そんな様々な理由から、「優しさ」は辛いものとして受け取られてしまい得る。ただそれはそれとして、「優しい人は他人からの『優しさ』にも敏感だ」とも言えるはずだ。つまり、「他人からの『優しさ』に気づけるぐらいには優しい」と認識しておいてもいいよなとは思う。

さて、僕は「優しい」と言われると「ちょっとマズいかもな」と考えるようにしている。というのは、これは個人的な感覚だが、「優しさ」というのは本来的には「気づかれない」あるいは「10年後ぐらいに気づかれる」ぐらいでいいと思っているからだ。現在進行形の行為を「優しい」と評されると、「本質的な意味での『優しさ』じゃないかもしれない」みたいに感じられたりもする。

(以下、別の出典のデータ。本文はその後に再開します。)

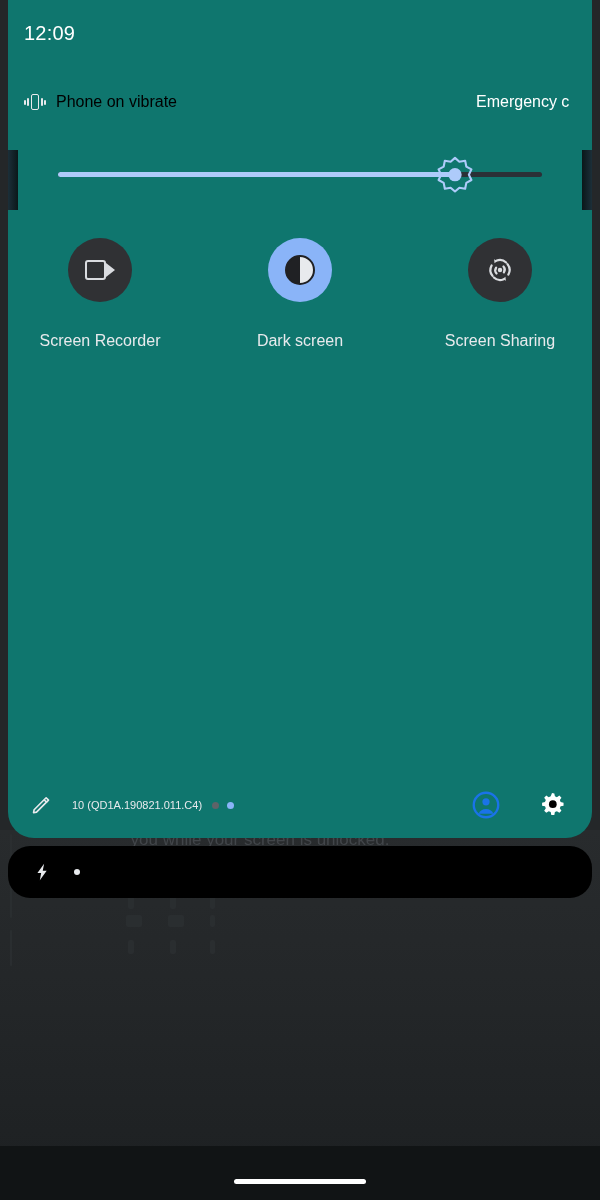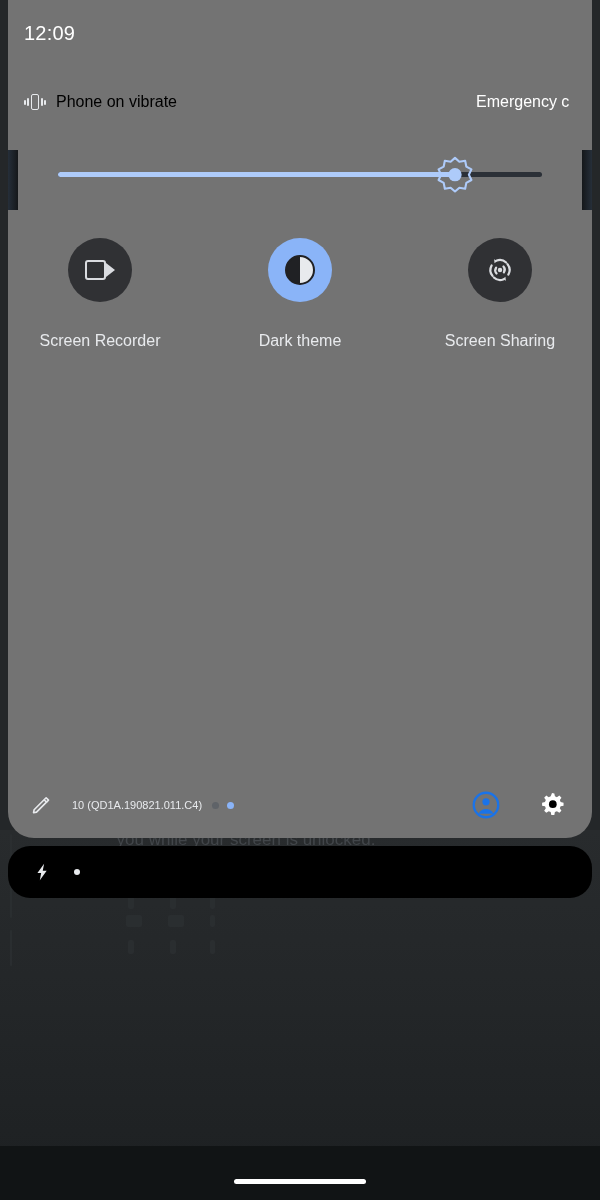--- a/index.html
+++ b/index.html
@@ -29,7 +29,7 @@
   
   #qs-panel{
     position:absolute; left:8px; top:0; width:584px; height:838px;
-    background:#737373;
+    background:#0f766e;
     border-bottom-left-radius:26px; border-bottom-right-radius:26px;
     overflow:hidden;
   }

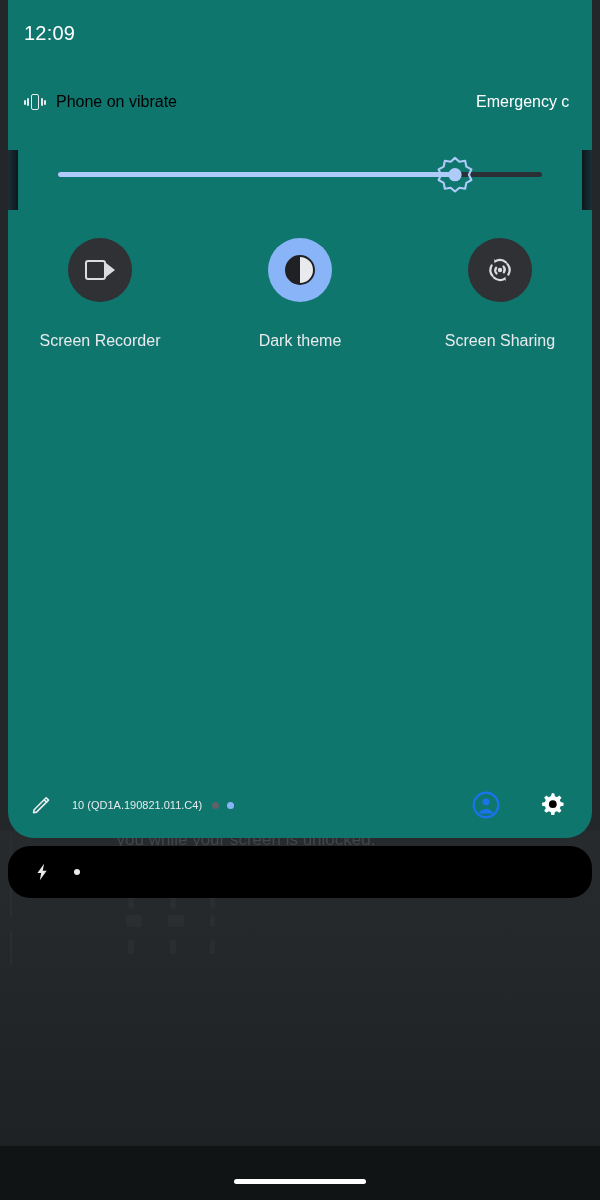--- a/index.html
+++ b/index.html
@@ -264,7 +264,7 @@
         <div class="tile-ico active">
           <span class="ico-contrast"></span>
         </div>
-        <div class="tile-label">Dark theme</div>
+        <div class="tile-label">Dark screen</div>
       </div>
 
       <div class="tile">

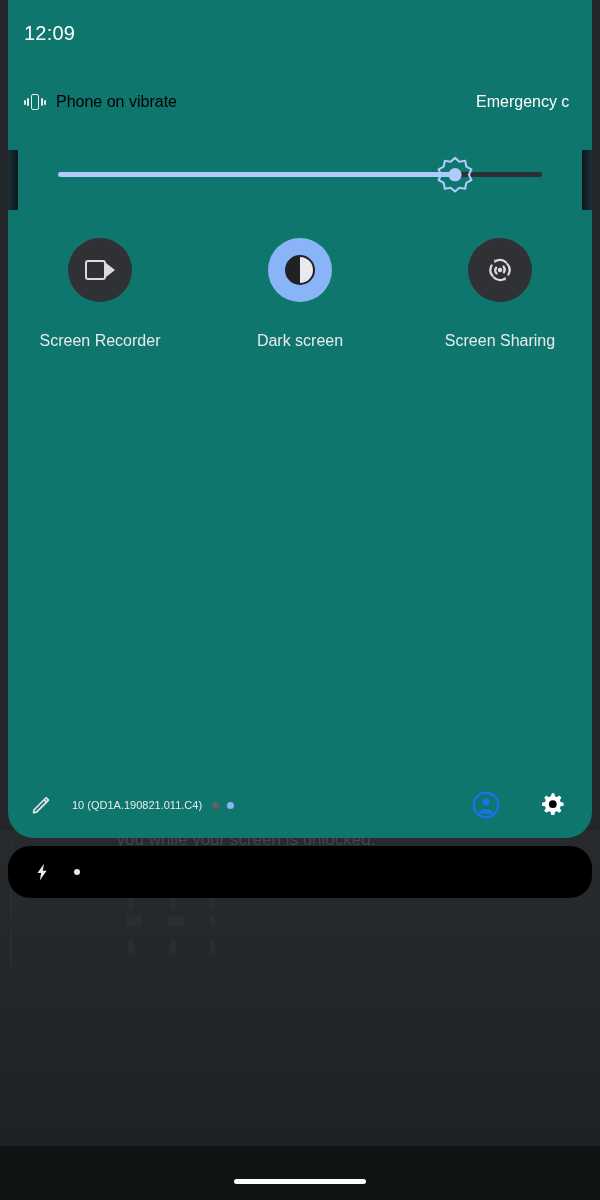--- a/index.html
+++ b/index.html
@@ -157,7 +157,7 @@
 
   
   .ghost-text{
-    position:absolute; left:0; top:830px; width:492px;
+    position:absolute; left:14px; top:830px; width:492px;
     text-align:center; color:#42464a; font-size:17px;
     white-space:nowrap;
   }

だから「優しい」と言われたら、「少し自分の振る舞いを調整しようか」と考えるようにしているつもりだ。そして、自分なりの「優しさ」を発揮しようと思う時には、相手の状況を見極めたり想像したりしながら、相手の「残存パワー」に合わせた調整をしたいと思っている。まあ、上手く行っているかは自分ではなんとも評価しがたいが。

その一方で、「あぁ、これは嫌な『優しい』だなぁ」と感じることもある。「優しい」という言葉を「私にとって都合がいい」という意味で使っている場合だ。本人に自覚がない場合もあったりして、余計に嫌だなと思う。そしてそういう時、「自分も気をつけないとな」と改めて考える。

「優しい」という言葉はどうしても「そうしてくれると私は嬉しい」という気持ちを内包するものだし、ある意味でそれは「呪い」でしかない。発した本人にそんなつもりはなくても、「優しい」というのは「相手を自分の望んだ通りに動かす言葉」でもあるというわけだ。そのことに一層敏感になりながら「優しい」という言葉を使わないといけないなと思う。